# can exo terra tank be stacked?



## herper147 (Feb 7, 2009)

can two exo terra glass tanks the same size be stacked on top of each other


----------



## rob2278 (Feb 20, 2008)

Yes they can.


----------



## Lord Monty (Jul 1, 2009)

rob are you sure????
cause when you like open the doors the plastic frame would bow wouldnt it making it hard to put the doors back in...


----------



## Ophexis (Feb 19, 2010)

Lord Monty said:


> rob are you sure????
> cause when you like open the doors the plastic frame would bow wouldnt it making it hard to put the doors back in...


I thought exo's were mostly glass, dude...? The frame just keeps it in place but the glass would provide extra support.


----------



## rob2278 (Feb 20, 2008)

Lord Monty said:


> rob are you sure????
> cause when you like open the doors the plastic frame would bow wouldnt it making it hard to put the doors back in...

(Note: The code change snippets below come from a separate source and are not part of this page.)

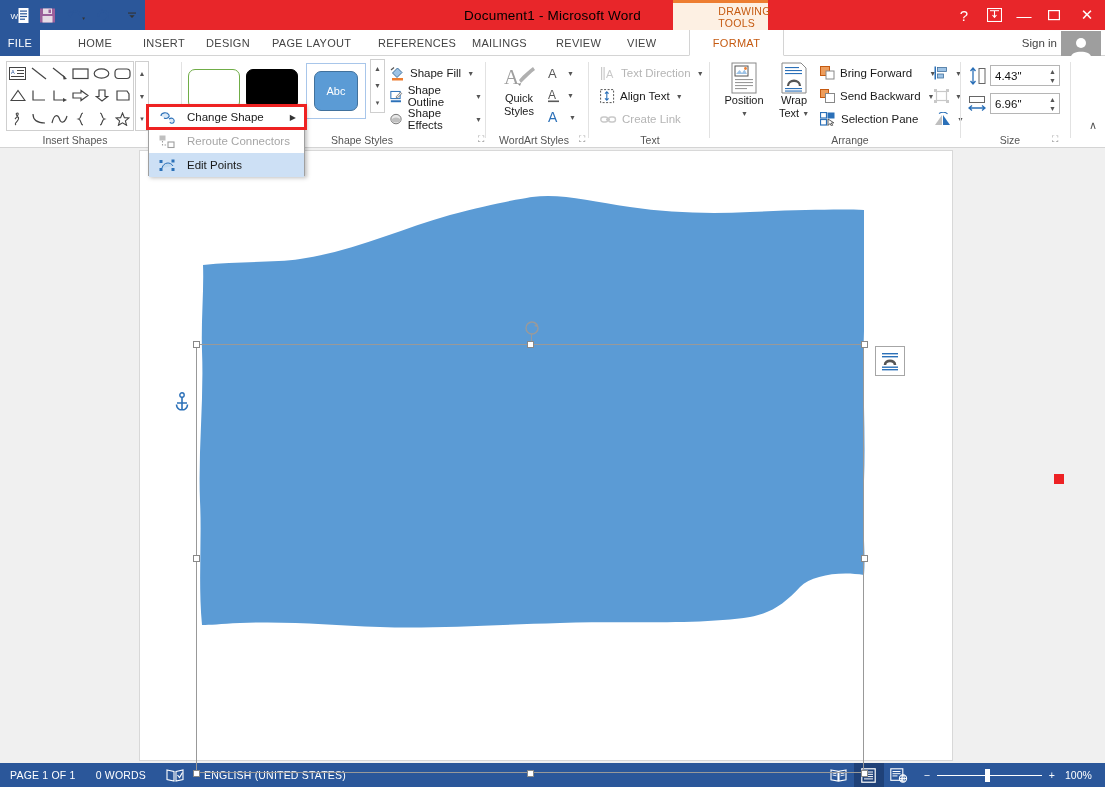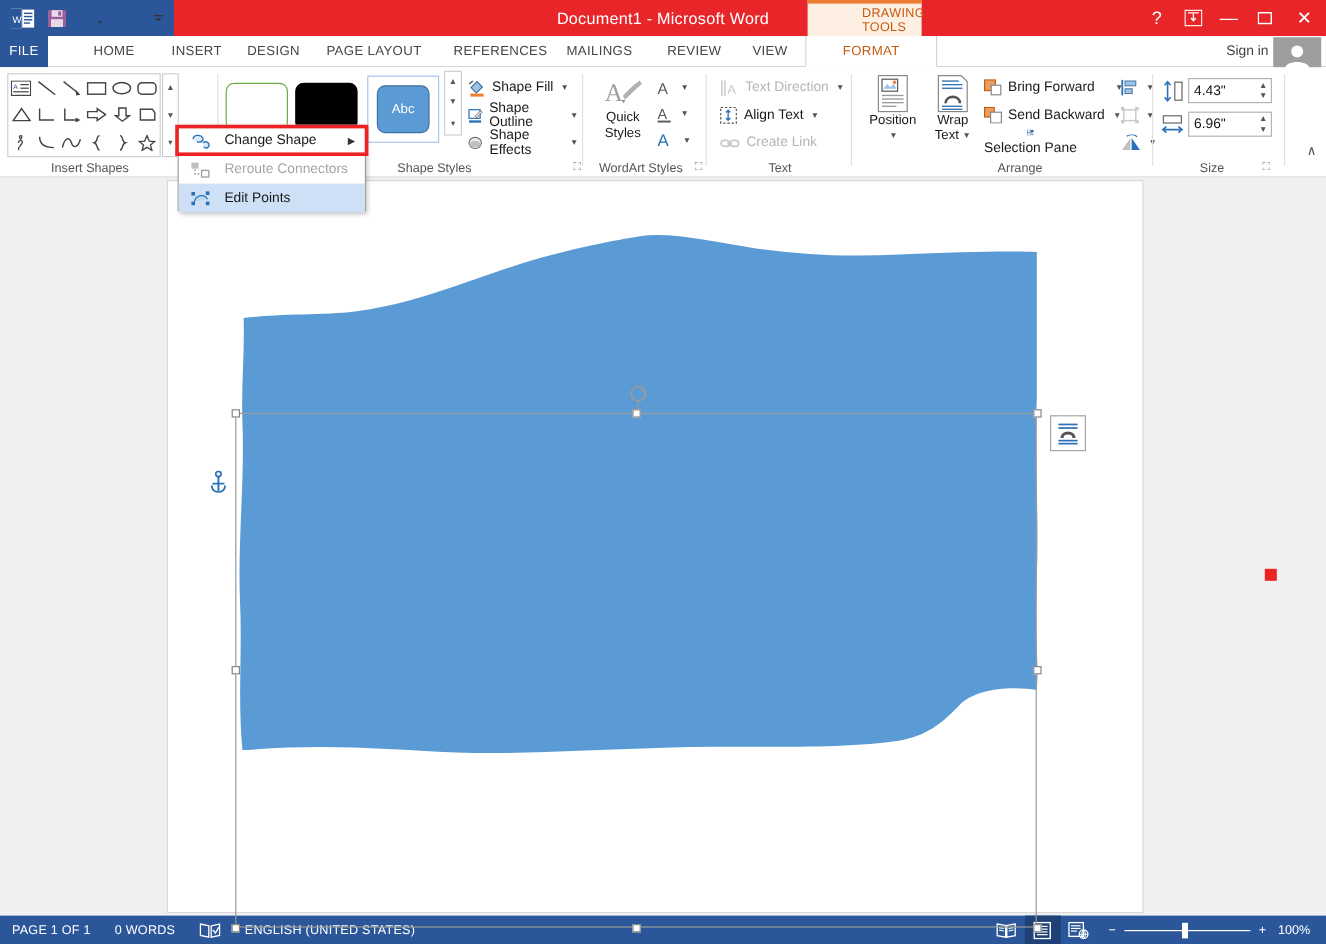"Document1 - Microsoft Word" .title-text { color: #ffffff -> #000000 }
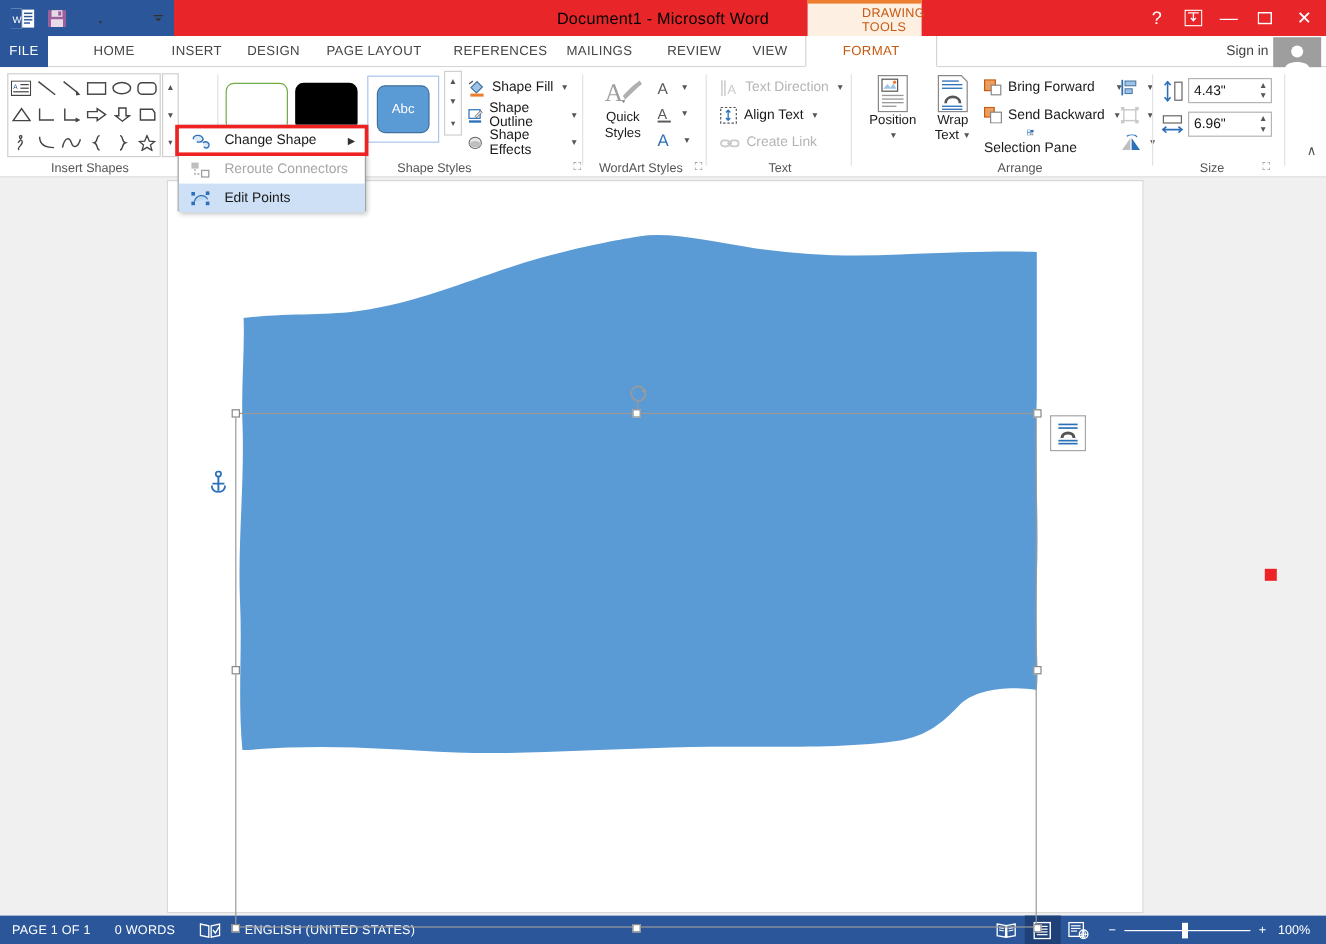"FORMAT" div.tab { left: 671px -> 689px; width: 110px -> 95px }
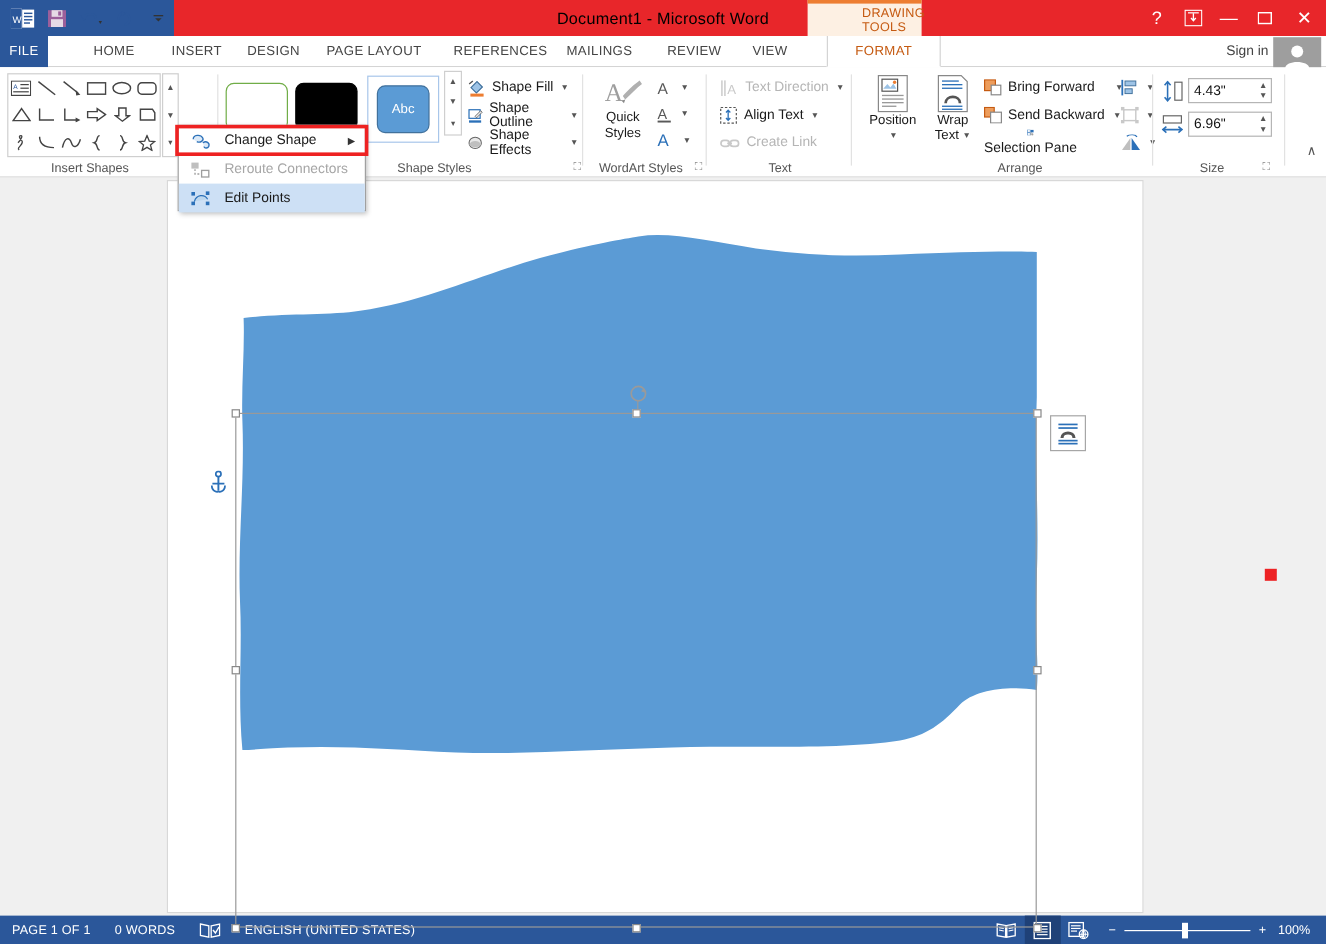"Selection Pane" div.cmdrow { flex-direction: column -> none }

I too thought it would not be a doable task either, but was proven wrong by someone on here. They had 2 rows of 3 Exo's stacked on top of each other. Pics were provided too.


----------



## Lord Monty (Jul 1, 2009)

:blush::blush::blush right sorry then...hmmm welll THATS certainly opened up a few more possiblities:lol2::lol2::lol2:


----------



## rob2278 (Feb 20, 2008)

Here's the thread - http://www.reptileforums.co.uk/forums/lizards/477434-stacking-exo-terras.html


----------



## Ophexis (Feb 19, 2010)

Lord Monty said:


> :blush::blush::blush right sorry then...hmmm welll THATS certainly opened up a few more possiblities:lol2::lol2::lol2:


Yes I agree :mrgreen: I like this plan...


----------



## Lord Monty (Jul 1, 2009)

lol (stacks of exo terras all over the room)
and ophexis id go for alvin!!!


----------



## Sweetcorn (Aug 2, 2008)

And that's just one wall :blush:


----------



## purple-vixen (Feb 4, 2009)

Aye, they can indeed with no problem. I have them 2 high, some 45x45x45 on top of another the same, and some 45x45x45 on top of 45x45x60 

Jac


----------